Segment Start: RECORDS FOR THE TASK

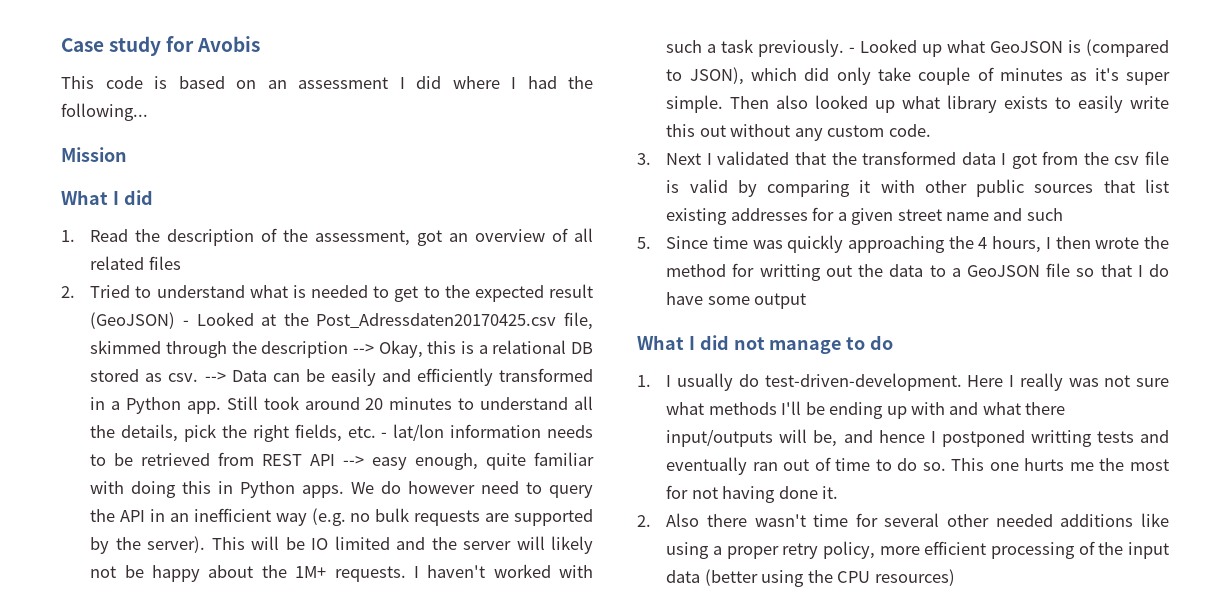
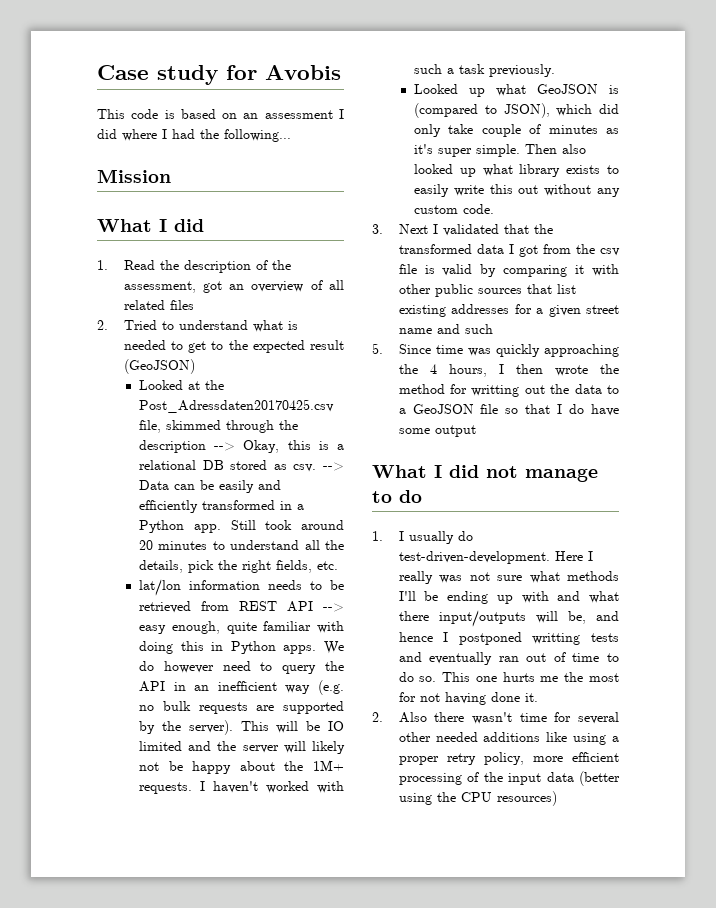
- 2. Tried to understand what is needed to get to the expected result (GeoJSON) - Looked at the Post_Adressdaten20170425.csv file, skimmed through the description --> Okay, this is a relational DB stored as csv.
+ 2. Tried to understand what is needed to get to the expected result (GeoJSON)
+ Looked at the Post_Adressdaten20170425.csv file, skimmed through the description --> Okay, this is a relational DB stored as csv.
- Still took around 20 minutes to understand all the details, pick the right fields, etc. - lat/lon information needs to be retrieved from REST API --> easy enough, quite familiar with doing this in Python apps.
+ Still took around 20 minutes to understand all the details, pick the right fields, etc.
+ lat/lon information needs to be retrieved from REST API --> easy enough, quite familiar with doing this in Python apps.
- I haven't worked with such a task previously. - Looked up what GeoJSON is (compared to JSON), which did only take couple of minutes as it's super simple.
+ I haven't worked with such a task previously.
+ Looked up what GeoJSON is (compared to JSON), which did only take couple of minutes as it's super simple.

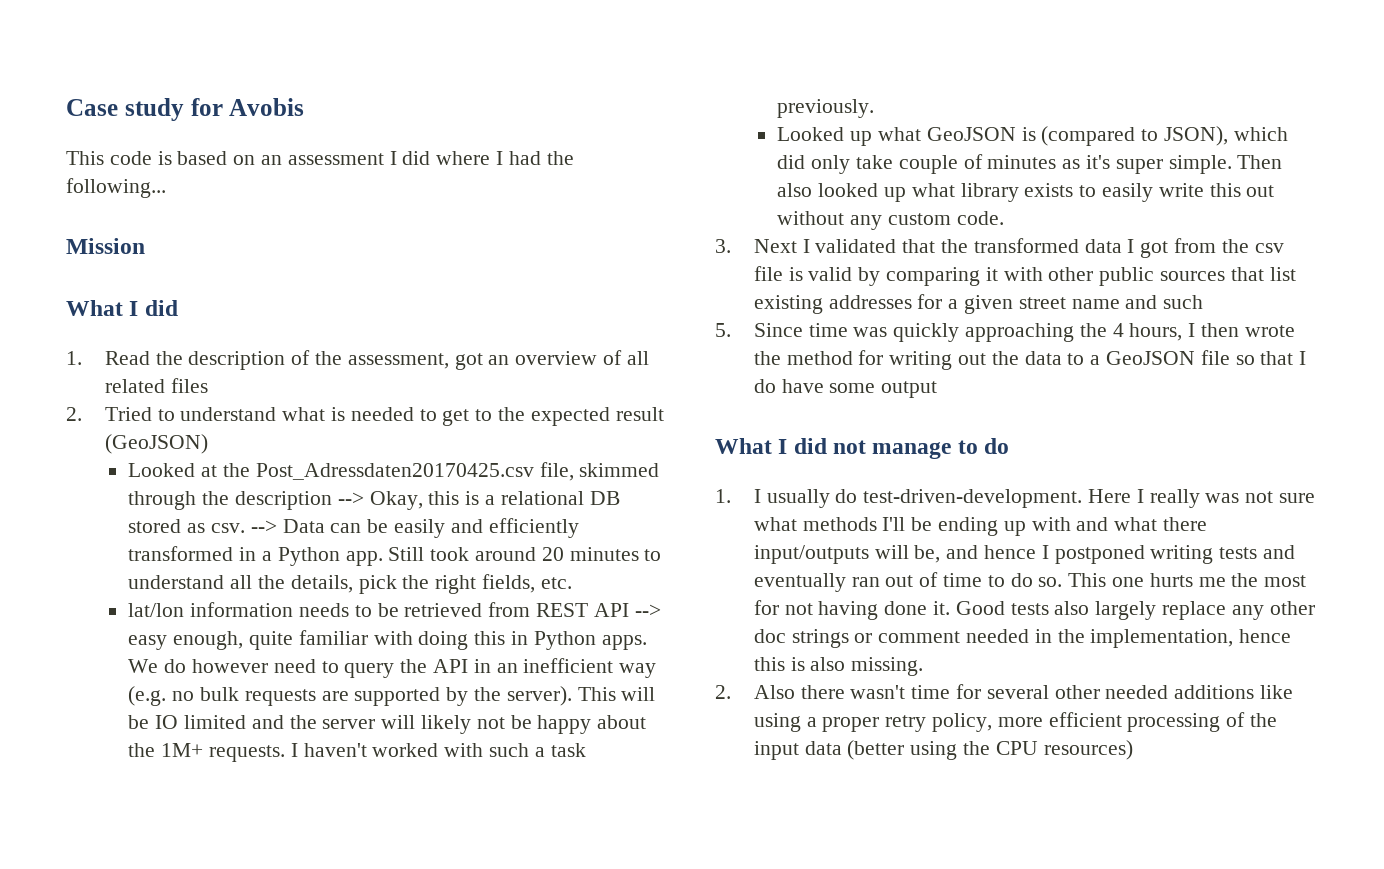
- 5. Since time was quickly approaching the 4 hours, I then wrote the method for writting out the data to a GeoJSON file so that I do have some output
+ 5. Since time was quickly approaching the 4 hours, I then wrote the method for writing out the data to a GeoJSON file so that I do have some output
- Here I really was not sure what methods I'll be ending up with and what there input/outputs will be, and hence I postponed writting tests and eventually ran out of time to do so.
+ Here I really was not sure what methods I'll be ending up with and what there input/outputs will be, and hence I postponed writing tests and eventually ran out of time to do so.
+ Good tests also largely replace any other doc strings or comment needed in the implementation, hence this is also missing.

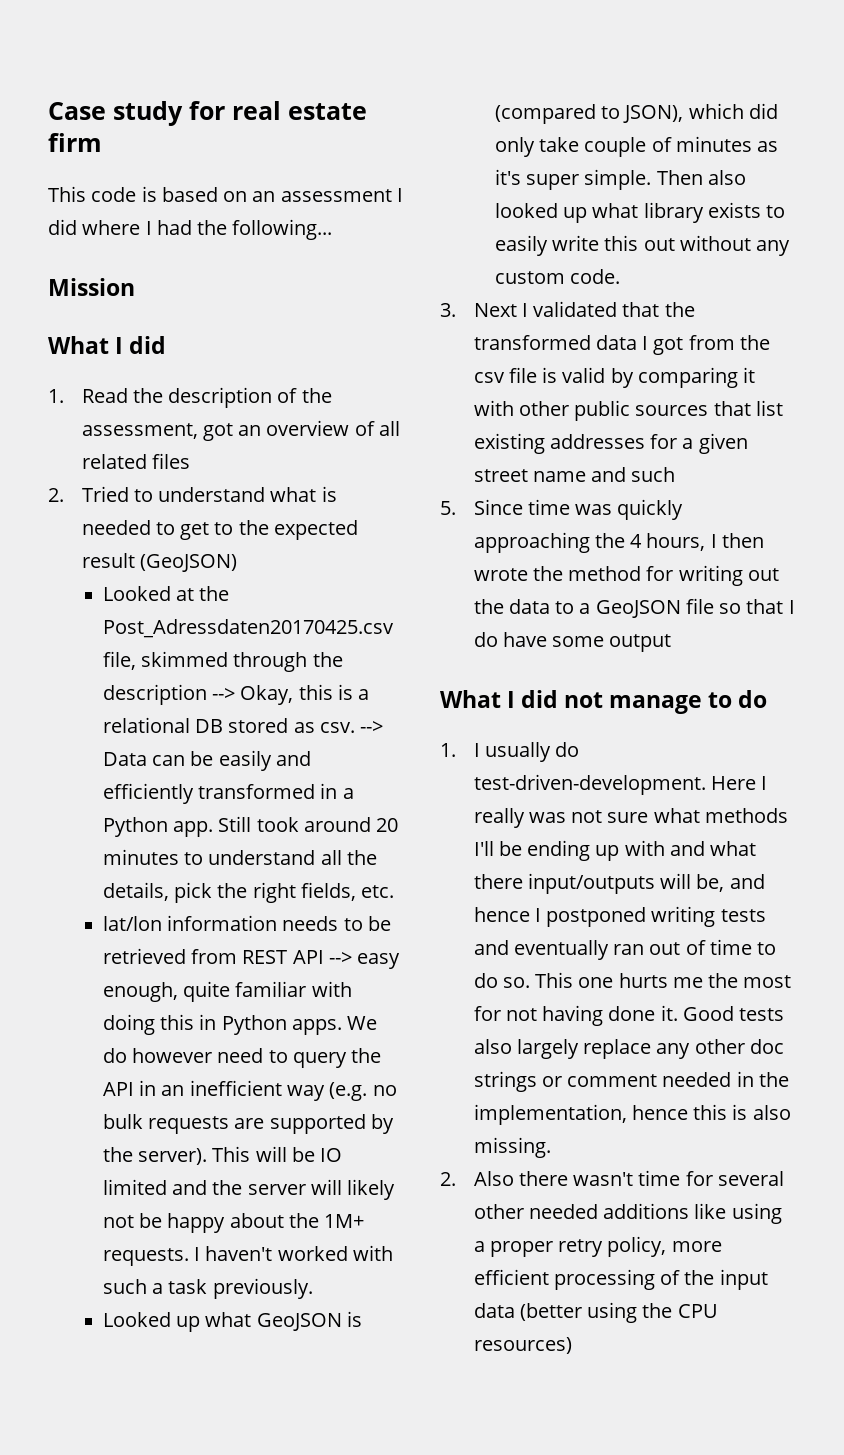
- Case study for Avobis
+ Case study for real estate firm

Segment End: RECORDS FOR THE TASK

## WORK TO BE COMPLETED
Find how many lines in the records contain the string "pick", then give the number alone.

## OUTPUT BELOW
2